What needs to be done: Every line of the listing below should be written out exactly, minus its images.

Data extracts:
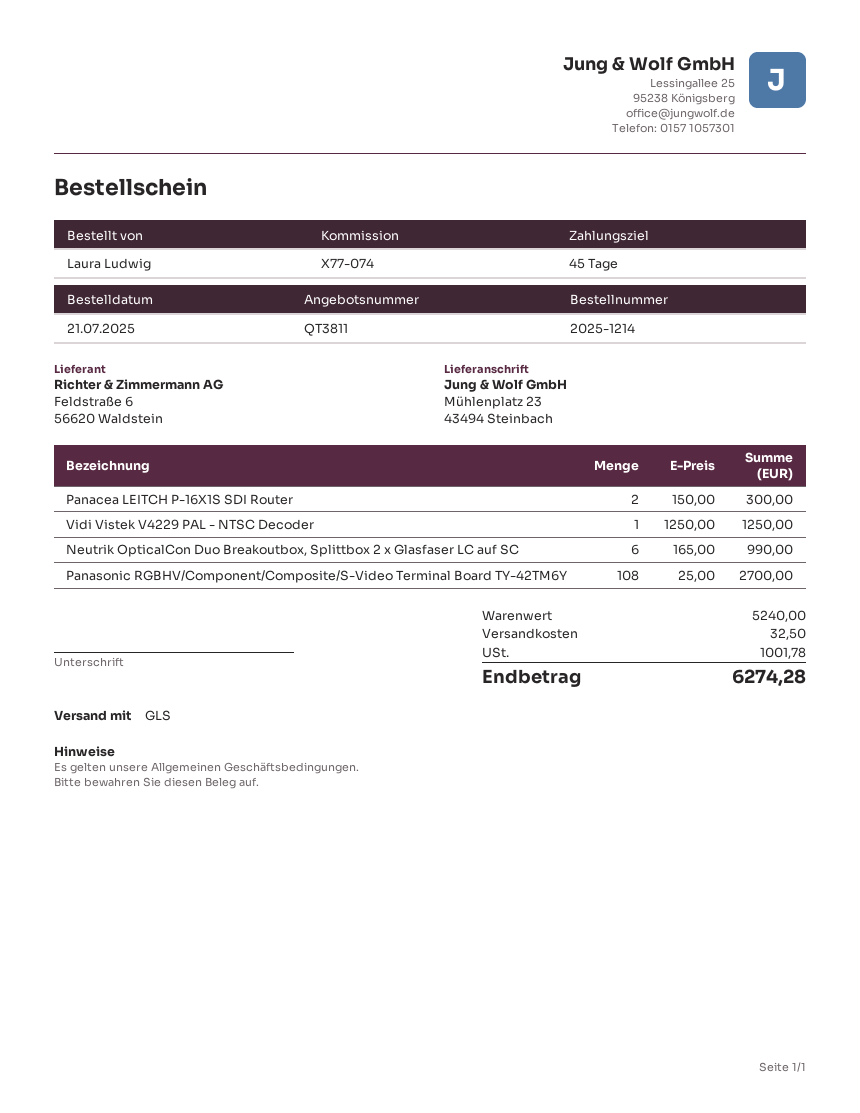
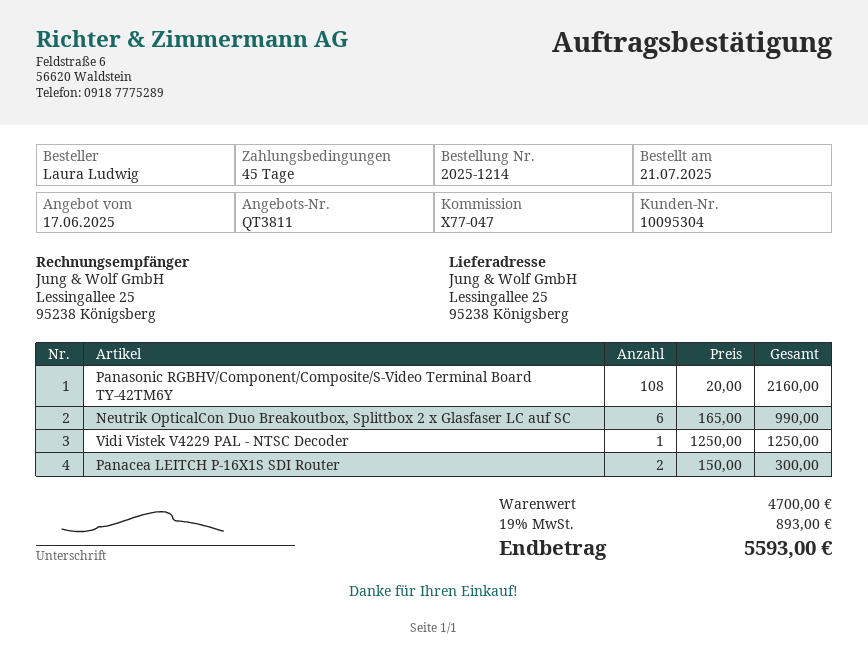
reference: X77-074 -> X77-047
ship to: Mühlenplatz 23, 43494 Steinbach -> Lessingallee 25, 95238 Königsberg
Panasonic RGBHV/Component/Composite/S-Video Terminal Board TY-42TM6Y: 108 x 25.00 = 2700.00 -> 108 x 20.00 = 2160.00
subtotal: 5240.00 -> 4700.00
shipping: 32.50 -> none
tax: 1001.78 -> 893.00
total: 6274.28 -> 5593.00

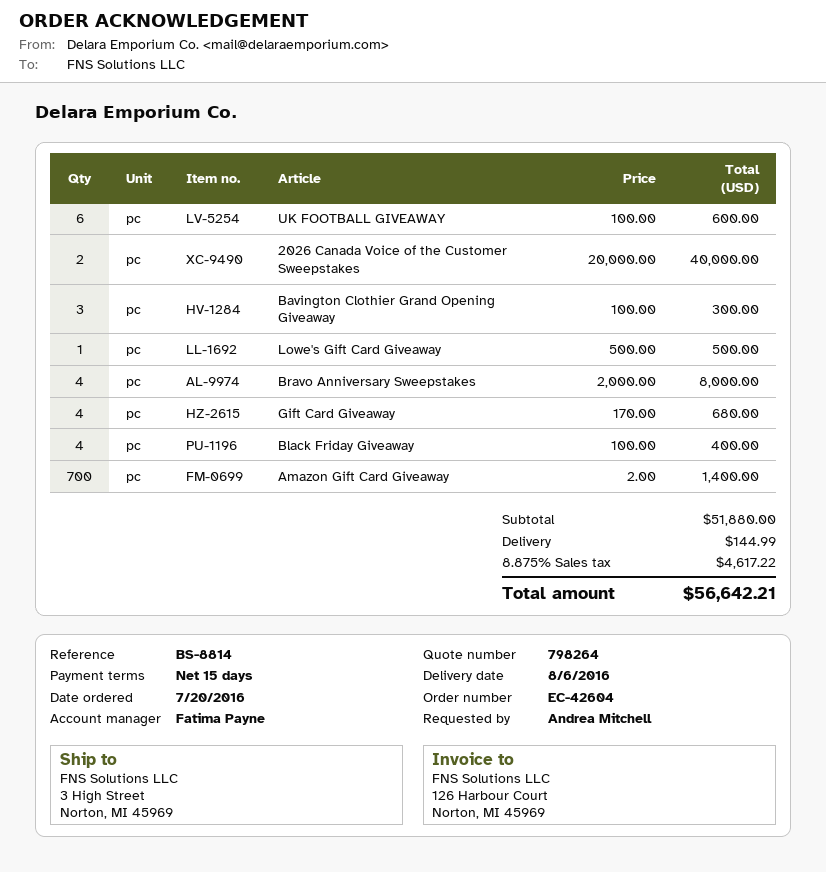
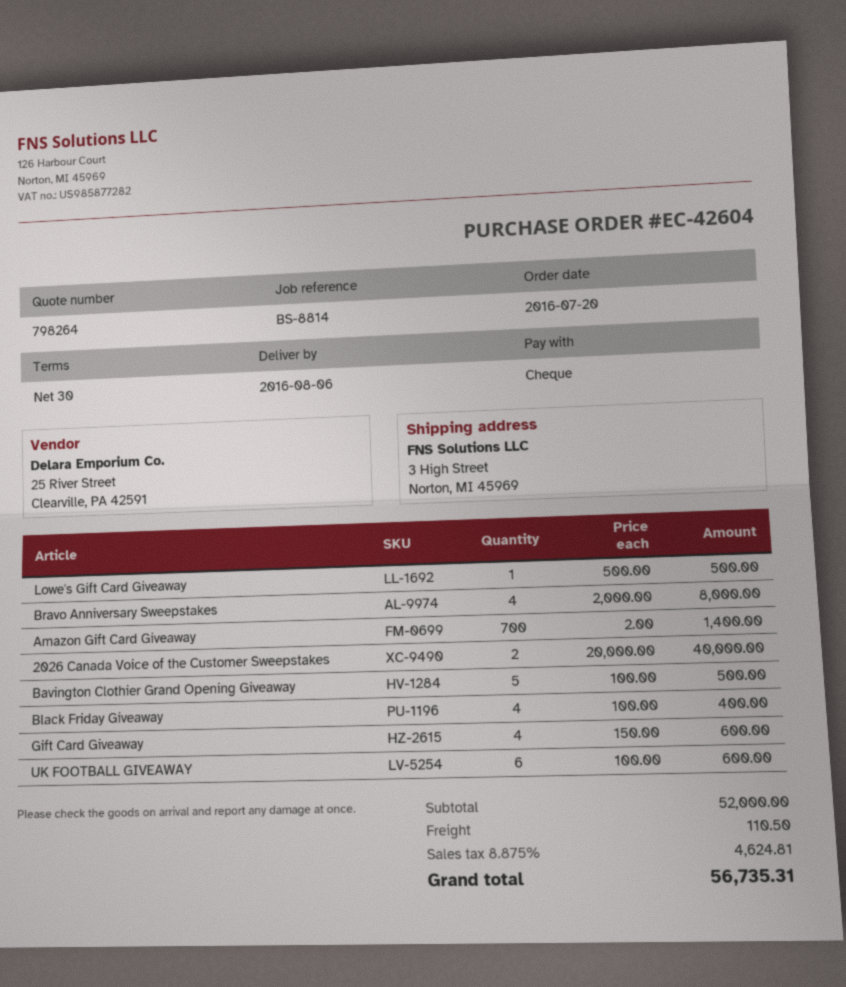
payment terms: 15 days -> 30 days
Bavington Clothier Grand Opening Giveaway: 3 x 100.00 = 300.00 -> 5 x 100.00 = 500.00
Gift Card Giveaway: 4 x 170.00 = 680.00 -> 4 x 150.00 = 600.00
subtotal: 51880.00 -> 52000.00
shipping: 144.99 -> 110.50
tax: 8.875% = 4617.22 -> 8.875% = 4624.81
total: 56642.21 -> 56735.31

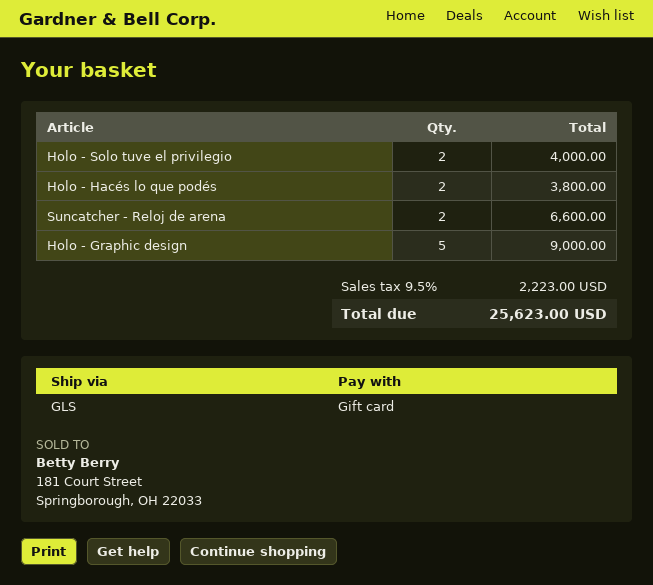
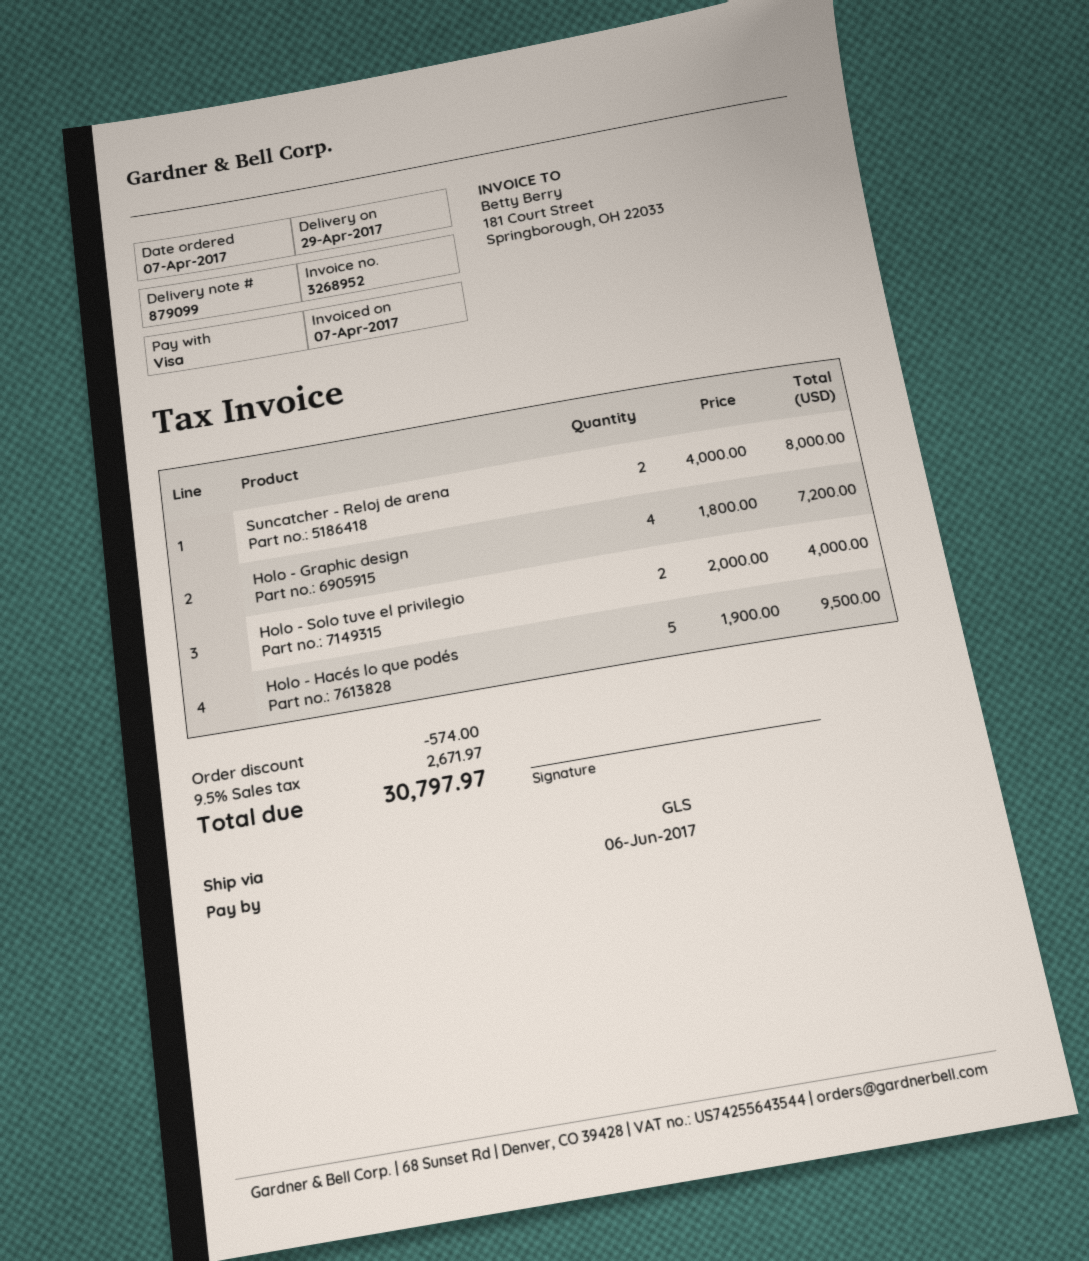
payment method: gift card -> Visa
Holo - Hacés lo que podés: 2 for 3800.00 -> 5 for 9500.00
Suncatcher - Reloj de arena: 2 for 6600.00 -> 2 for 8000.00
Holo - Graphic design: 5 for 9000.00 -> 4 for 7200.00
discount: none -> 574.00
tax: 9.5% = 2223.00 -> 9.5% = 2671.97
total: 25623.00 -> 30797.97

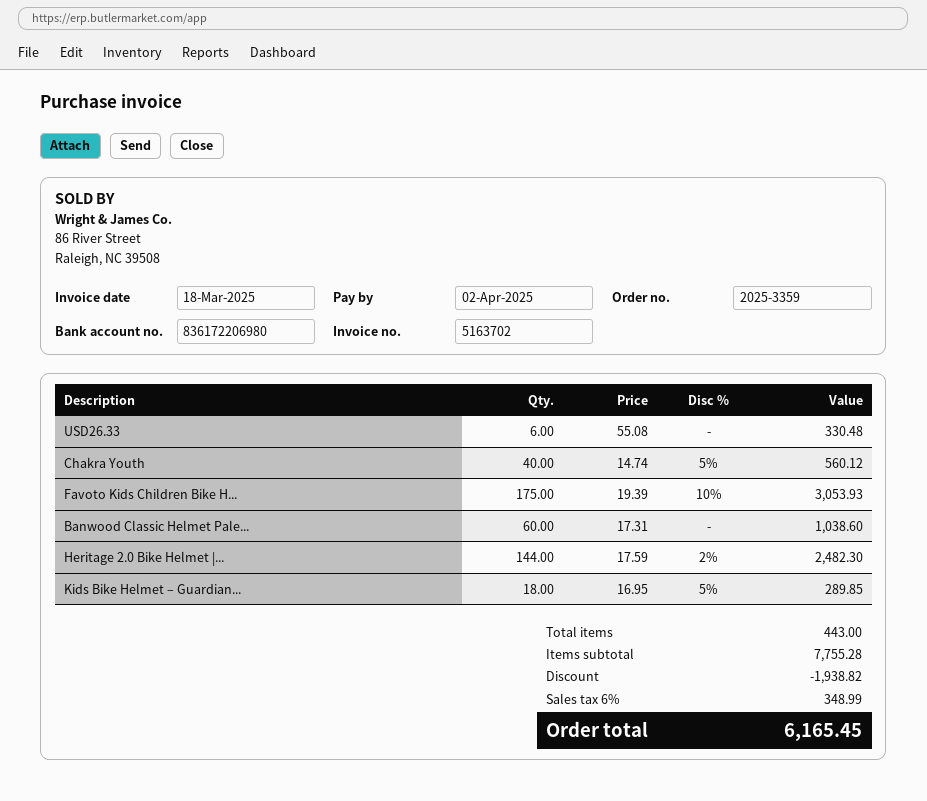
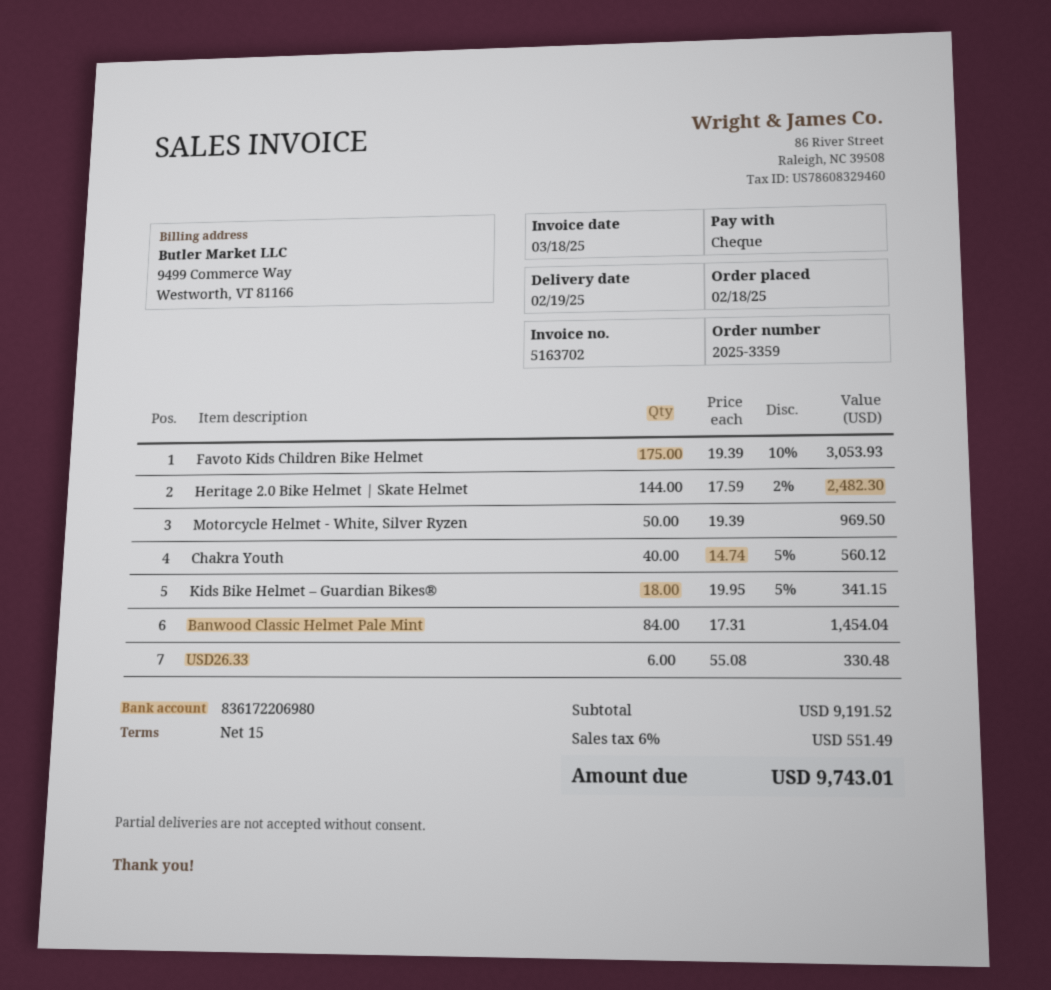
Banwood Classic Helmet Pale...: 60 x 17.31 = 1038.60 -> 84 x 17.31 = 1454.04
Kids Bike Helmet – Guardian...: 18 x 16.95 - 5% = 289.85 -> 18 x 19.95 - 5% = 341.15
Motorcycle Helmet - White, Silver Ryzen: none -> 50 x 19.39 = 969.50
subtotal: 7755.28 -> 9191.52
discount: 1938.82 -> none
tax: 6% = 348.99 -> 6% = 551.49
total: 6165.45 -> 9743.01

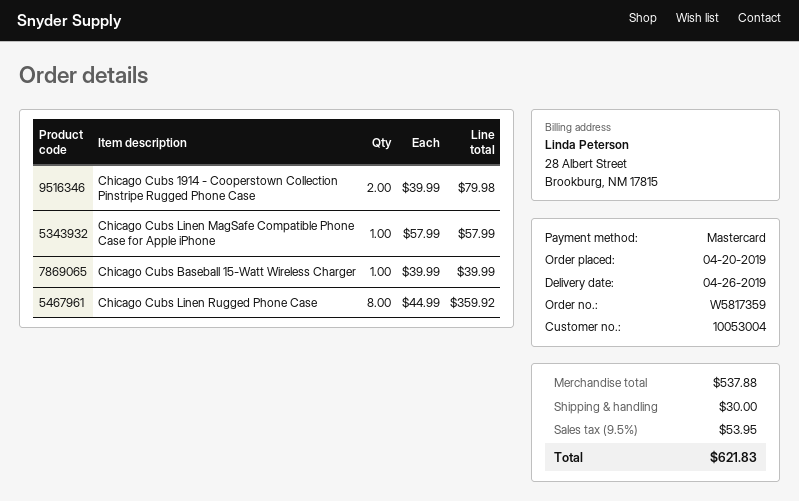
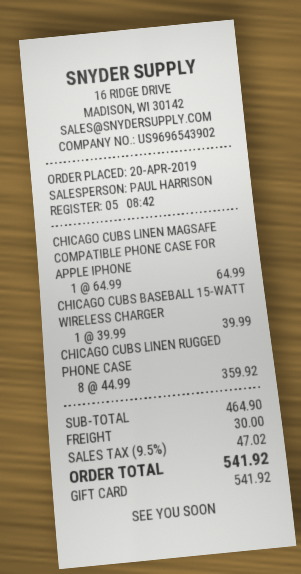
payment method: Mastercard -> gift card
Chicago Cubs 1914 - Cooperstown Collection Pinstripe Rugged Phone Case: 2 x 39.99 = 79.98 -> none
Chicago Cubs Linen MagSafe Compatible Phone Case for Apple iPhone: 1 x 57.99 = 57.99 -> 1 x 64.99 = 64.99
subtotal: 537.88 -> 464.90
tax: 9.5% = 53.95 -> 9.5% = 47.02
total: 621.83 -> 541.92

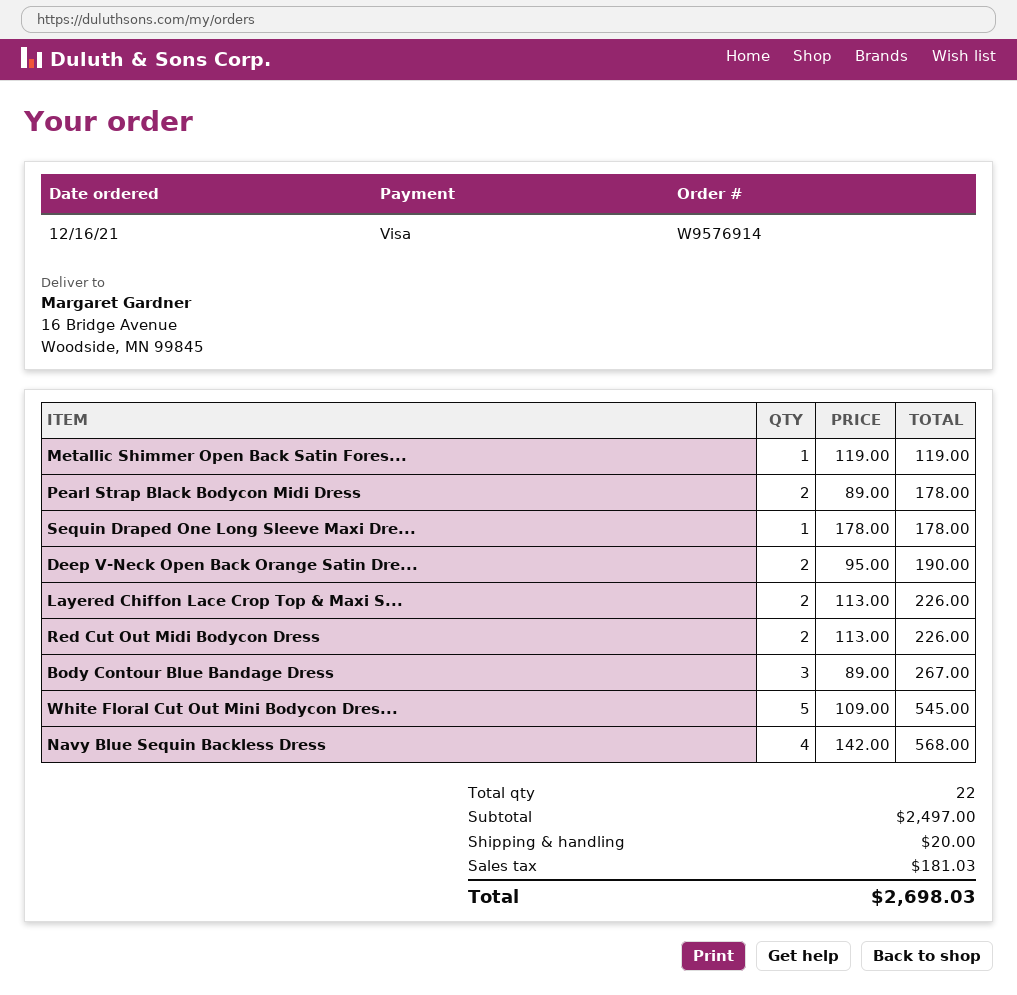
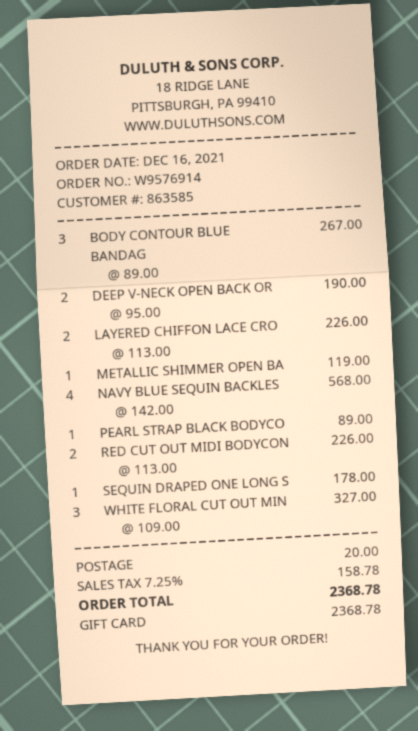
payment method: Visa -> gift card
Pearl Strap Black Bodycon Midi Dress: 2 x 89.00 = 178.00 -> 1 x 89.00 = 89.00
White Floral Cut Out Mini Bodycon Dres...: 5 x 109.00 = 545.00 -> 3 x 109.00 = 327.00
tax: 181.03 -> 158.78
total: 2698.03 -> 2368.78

Output of the exercise:
reference: X77-074 -> X77-047
ship to: Mühlenplatz 23, 43494 Steinbach -> Lessingallee 25, 95238 Königsberg
Panasonic RGBHV/Component/Composite/S-Video Terminal Board TY-42TM6Y: 108 x 25.00 = 2700.00 -> 108 x 20.00 = 2160.00
subtotal: 5240.00 -> 4700.00
shipping: 32.50 -> none
tax: 1001.78 -> 893.00
total: 6274.28 -> 5593.00

payment terms: 15 days -> 30 days
Bavington Clothier Grand Opening Giveaway: 3 x 100.00 = 300.00 -> 5 x 100.00 = 500.00
Gift Card Giveaway: 4 x 170.00 = 680.00 -> 4 x 150.00 = 600.00
subtotal: 51880.00 -> 52000.00
shipping: 144.99 -> 110.50
tax: 8.875% = 4617.22 -> 8.875% = 4624.81
total: 56642.21 -> 56735.31

payment method: gift card -> Visa
Holo - Hacés lo que podés: 2 for 3800.00 -> 5 for 9500.00
Suncatcher - Reloj de arena: 2 for 6600.00 -> 2 for 8000.00
Holo - Graphic design: 5 for 9000.00 -> 4 for 7200.00
discount: none -> 574.00
tax: 9.5% = 2223.00 -> 9.5% = 2671.97
total: 25623.00 -> 30797.97

Banwood Classic Helmet Pale...: 60 x 17.31 = 1038.60 -> 84 x 17.31 = 1454.04
Kids Bike Helmet – Guardian...: 18 x 16.95 - 5% = 289.85 -> 18 x 19.95 - 5% = 341.15
Motorcycle Helmet - White, Silver Ryzen: none -> 50 x 19.39 = 969.50
subtotal: 7755.28 -> 9191.52
discount: 1938.82 -> none
tax: 6% = 348.99 -> 6% = 551.49
total: 6165.45 -> 9743.01

payment method: Mastercard -> gift card
Chicago Cubs 1914 - Cooperstown Collection Pinstripe Rugged Phone Case: 2 x 39.99 = 79.98 -> none
Chicago Cubs Linen MagSafe Compatible Phone Case for Apple iPhone: 1 x 57.99 = 57.99 -> 1 x 64.99 = 64.99
subtotal: 537.88 -> 464.90
tax: 9.5% = 53.95 -> 9.5% = 47.02
total: 621.83 -> 541.92

payment method: Visa -> gift card
Pearl Strap Black Bodycon Midi Dress: 2 x 89.00 = 178.00 -> 1 x 89.00 = 89.00
White Floral Cut Out Mini Bodycon Dres...: 5 x 109.00 = 545.00 -> 3 x 109.00 = 327.00
tax: 181.03 -> 158.78
total: 2698.03 -> 2368.78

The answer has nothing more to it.